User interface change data
----

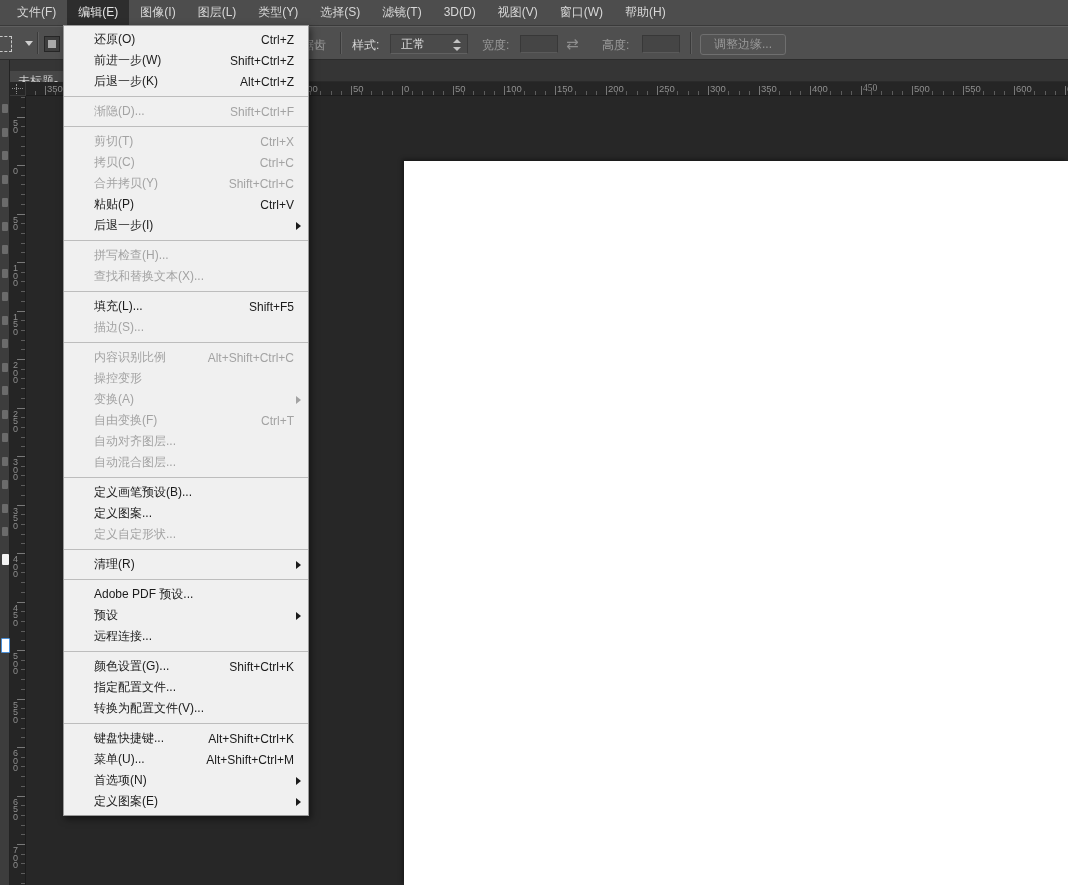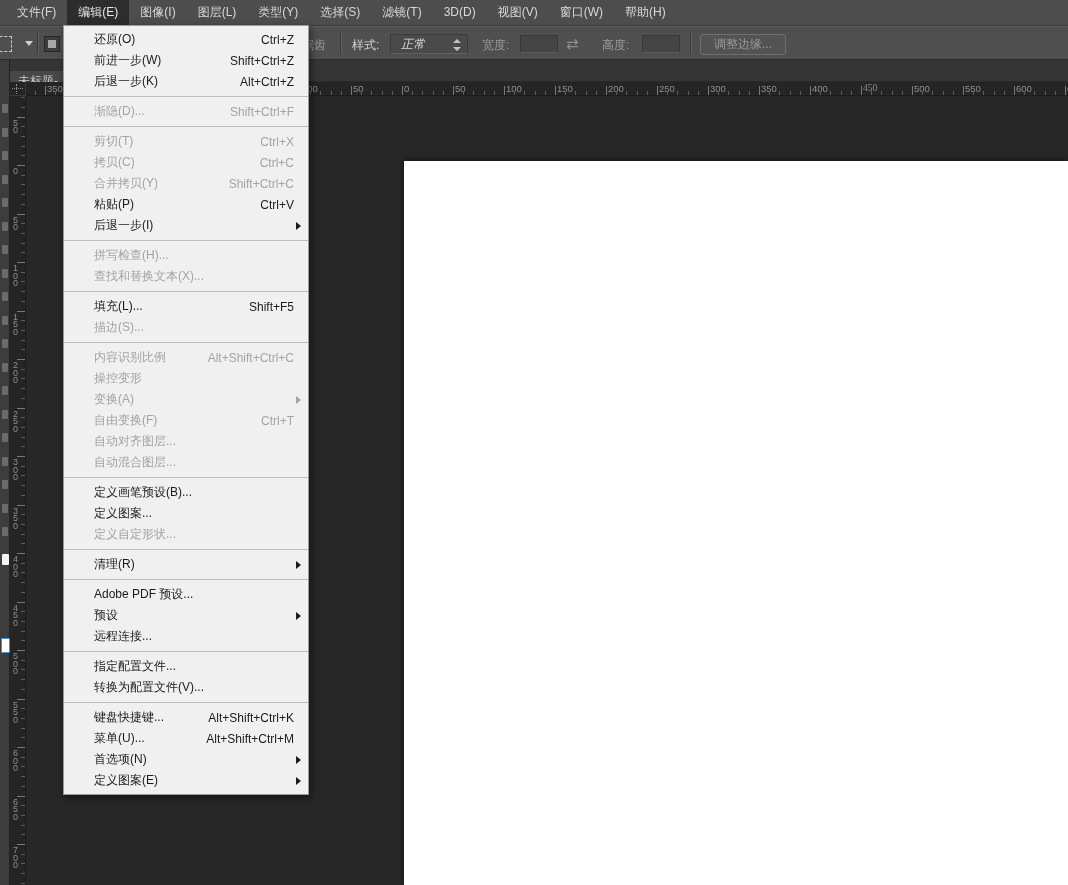--- a/index.html
+++ b/index.html
@@ -35,7 +35,7 @@
   .style-select{
     position:absolute;left:390px;top:7px;width:78px;height:20px;box-sizing:border-box;
     background:#4a4a4a;border:1px solid #3b3b3b;border-bottom-color:#616161;
-    color:#dcdcdc;font-size:12px;line-height:18px;padding-left:10px;font-style:italic;
+    color:#dcdcdc;font-size:12px;line-height:18px;padding-left:10px;
   }
   .spinner{position:absolute;right:6px;top:3px;width:8px;height:14px;}
   .spinner .up{position:absolute;left:0;top:1px;width:0;height:0;

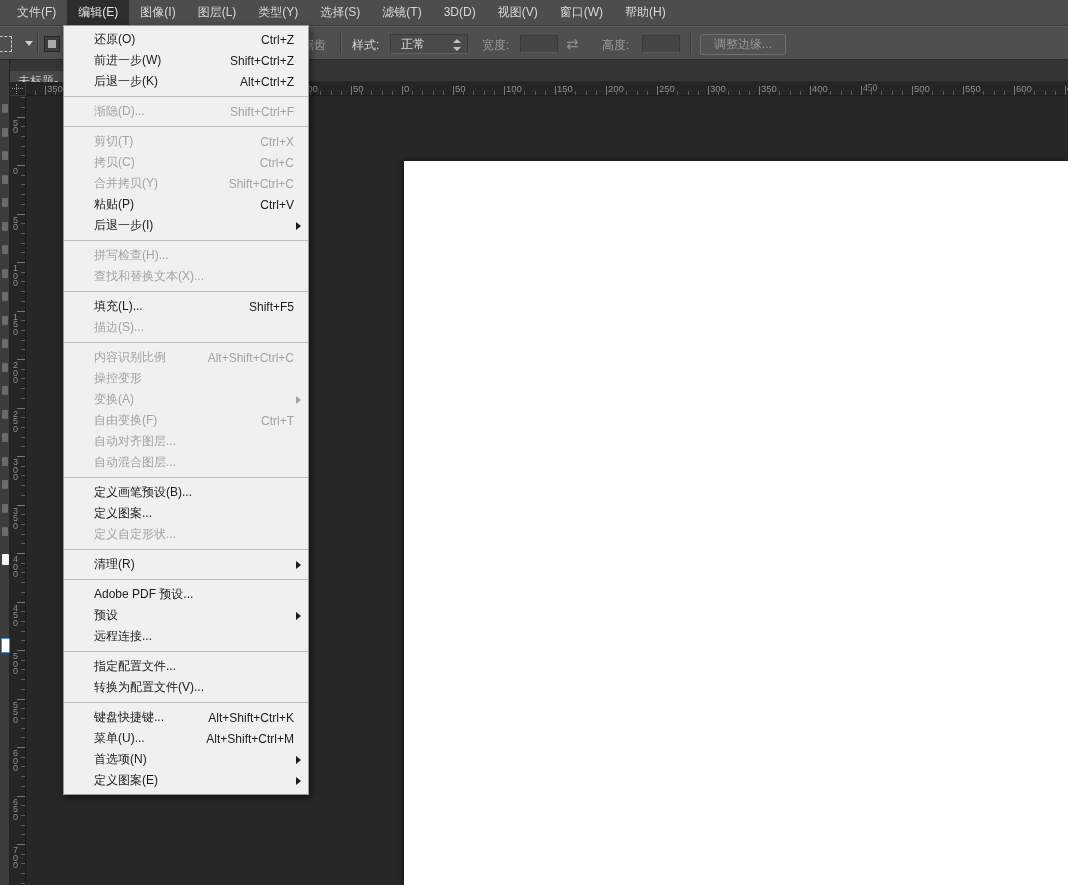--- a/index.html
+++ b/index.html
@@ -499,6 +499,10 @@
     </div>
     <div class="menu-sep"></div>
     <div class="menu-item">
+      <span>颜色设置(G)...</span>
+      <span class="shortcut">Shift+Ctrl+K</span>
+    </div>
+    <div class="menu-item">
       <span>指定配置文件...</span>
     </div>
     <div class="menu-item">

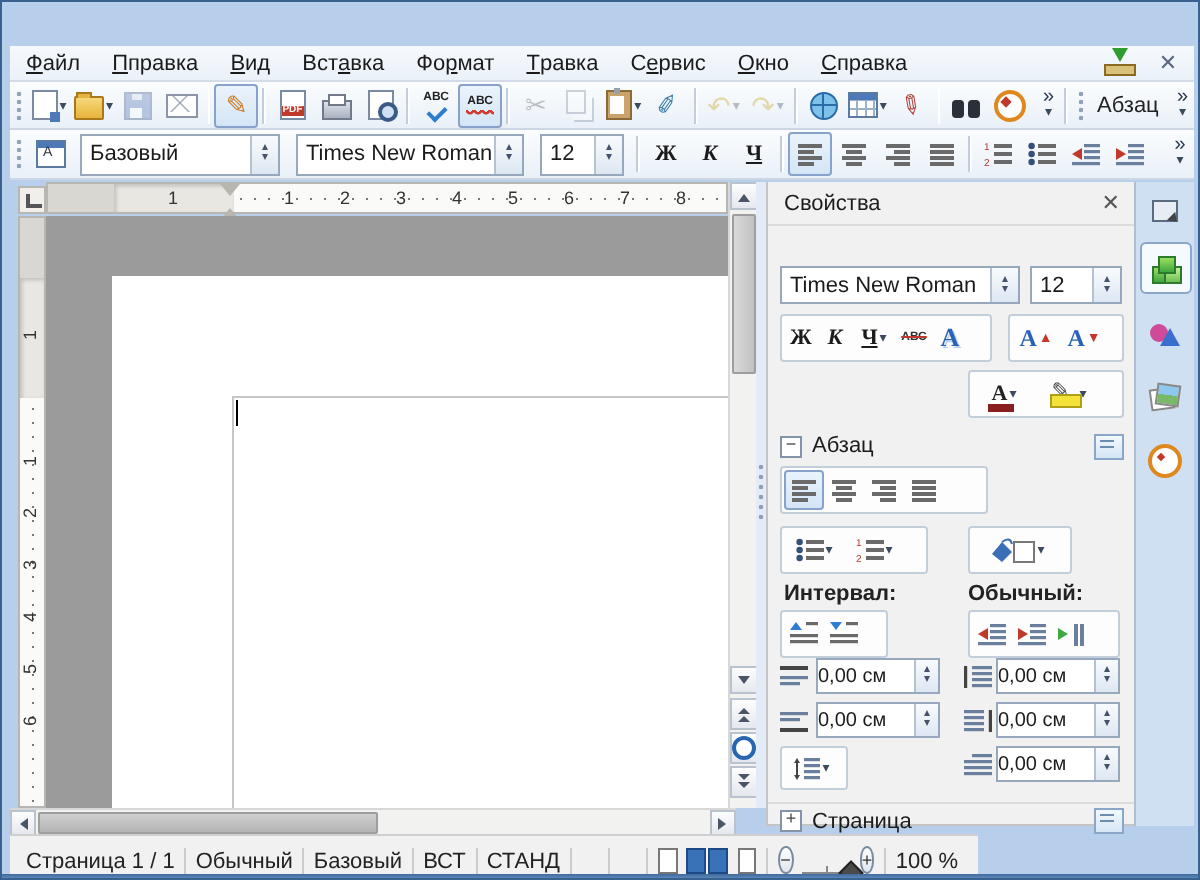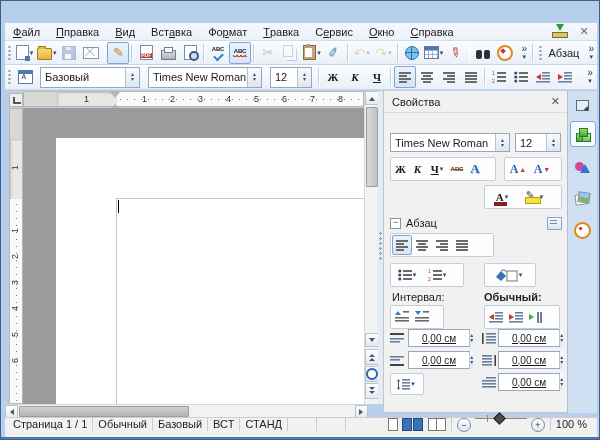--- a/index.html
+++ b/index.html
@@ -696,7 +696,7 @@
         </span>
     </div>
 
-    <span class="abs lbl" style="left:8px;top:200px;font-weight:normal">Интервал:</span>
+    <span class="abs lbl" style="left:8px;top:200px;font-weight:bold">Интервал:</span>
     <span class="abs lbl" style="left:100px;top:200px;font-weight:bold">Обычный:</span>
 
     <div class="abs grp" style="left:6px;top:214px;width:54px">

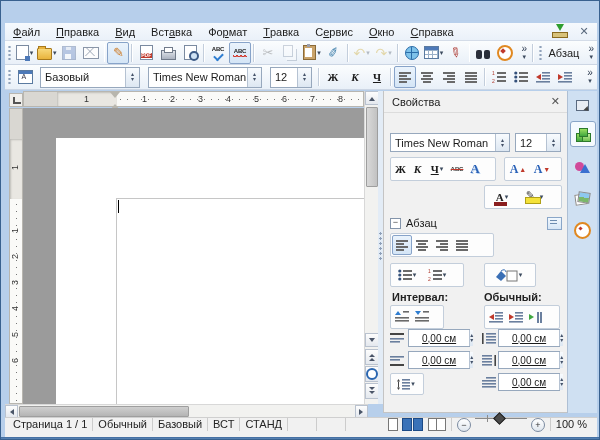--- a/index.html
+++ b/index.html
@@ -97,7 +97,7 @@
   .stepper::before{content:"▴";font-size:6px;line-height:5px;}
   .stepper::after{content:"▾";font-size:6px;line-height:5px;}
   .spin{height:18px;background:#fff;border:1px solid #97a8bd;display:flex;align-items:center;font-size:10px;}
-  .spin .tx{flex:1;padding:0 13px;white-space:nowrap;text-decoration:underline;}
+  .spin .tx{flex:1;padding:0 0;white-space:nowrap;}
   .spin .stepper{width:11px;}
 
   

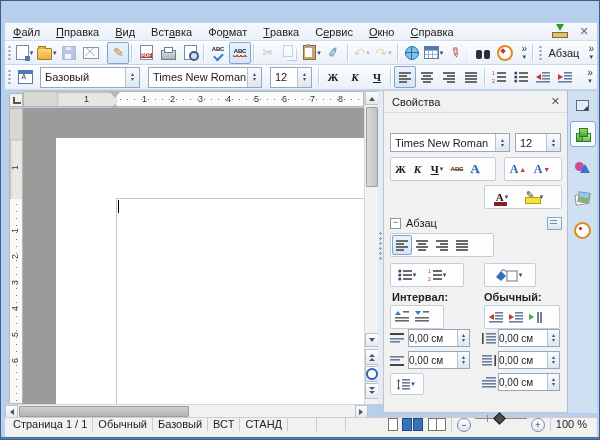--- a/index.html
+++ b/index.html
@@ -842,6 +842,12 @@
       <span class="stepper"></span>
     </div>
 
+    <div class="abs" style="left:0;top:310px;width:184px;height:18px;border-top:1px solid #dcdcdc;display:flex;align-items:center">
+      <span class="col plus" style="margin-left:6px"></span>
+      <span class="sbhead" style="margin-left:5px">Страница</span>
+      <span style="flex:1"></span>
+      <span class="lnch" style="margin-right:6px"></span>
+    </div>
   </div>
 
   <div id="tabstrip" class="abs">

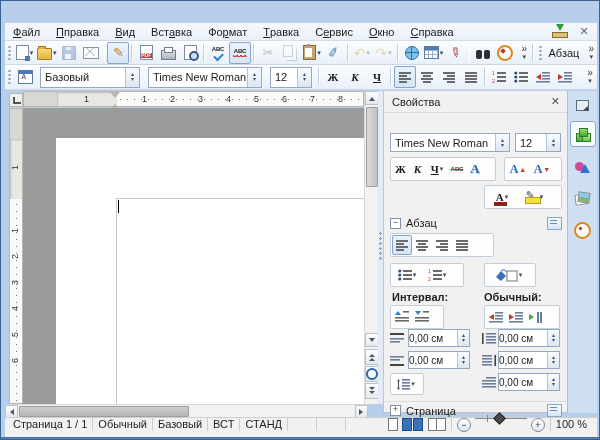--- a/index.html
+++ b/index.html
@@ -176,7 +176,7 @@
   .navic::after{content:"";position:absolute;left:3px;top:3px;width:3px;height:3px;background:#c0392b;transform:rotate(45deg);}
 
   
-  #statusbar{left:4px;top:416px;width:592px;height:20px;background:#f1f1f1;border-top:1px solid #cfcfcf;display:flex;align-items:flex-start;}
+  #statusbar{left:4px;top:416px;width:484px;height:20px;background:#f1f1f1;border-top:1px solid #cfcfcf;display:flex;align-items:flex-end;}
   .stsep{width:1px;height:13px;background:#cccccc;margin:0 5px;}
   .stcell{white-space:nowrap;color:#222;}
   .vp{display:flex;align-items:flex-end;}

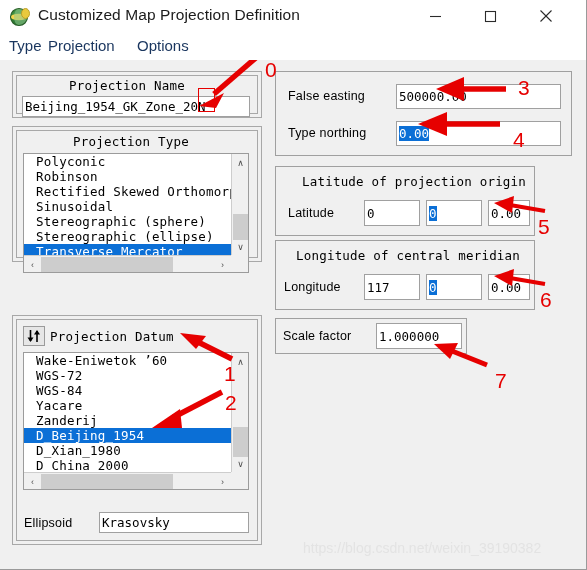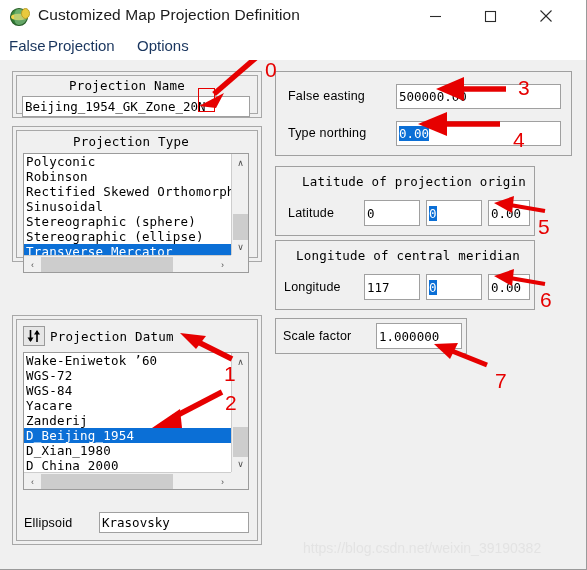--- a/index.html
+++ b/index.html
@@ -289,7 +289,7 @@
   </div>
 
   <div class="menubar">
-    <div class="menu-item menu-file">False</div>
+    <div class="menu-item menu-file">Type</div>
     <div class="menu-item menu-projection">Projection</div>
     <div class="menu-item menu-options">Options</div>
   </div>

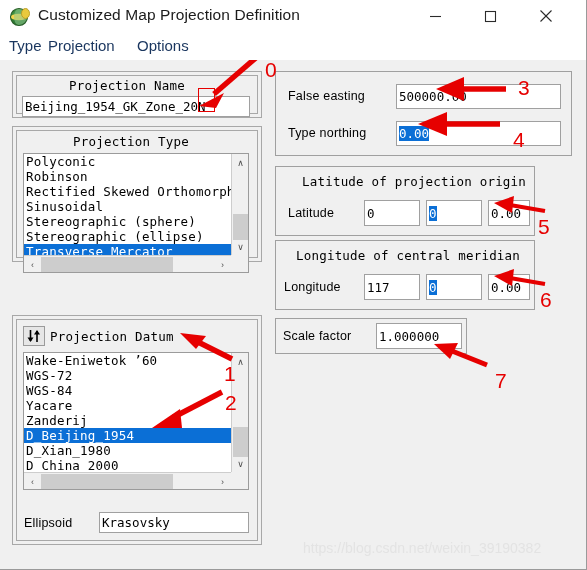--- a/index.html
+++ b/index.html
@@ -168,7 +168,7 @@
     color: #000;
     height: 15px;
     line-height: 15px;
-    padding-left: 2px;
+    padding-left: 12px;
     white-space: nowrap;
     letter-spacing: 0.2px;
   }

----

Exactly as written, repeat the lines from the beginning of the entries up to and including the line with "<span>指定配置文件...</span>", but not the pictures.

--- a/index.html
+++ b/index.html
@@ -35,7 +35,7 @@
   .style-select{
     position:absolute;left:390px;top:7px;width:78px;height:20px;box-sizing:border-box;
     background:#4a4a4a;border:1px solid #3b3b3b;border-bottom-color:#616161;
-    color:#dcdcdc;font-size:12px;line-height:18px;padding-left:10px;font-style:italic;
+    color:#dcdcdc;font-size:12px;line-height:18px;padding-left:10px;
   }
   .spinner{position:absolute;right:6px;top:3px;width:8px;height:14px;}
   .spinner .up{position:absolute;left:0;top:1px;width:0;height:0;

--- a/index.html
+++ b/index.html
@@ -499,6 +499,10 @@
     </div>
     <div class="menu-sep"></div>
     <div class="menu-item">
+      <span>颜色设置(G)...</span>
+      <span class="shortcut">Shift+Ctrl+K</span>
+    </div>
+    <div class="menu-item">
       <span>指定配置文件...</span>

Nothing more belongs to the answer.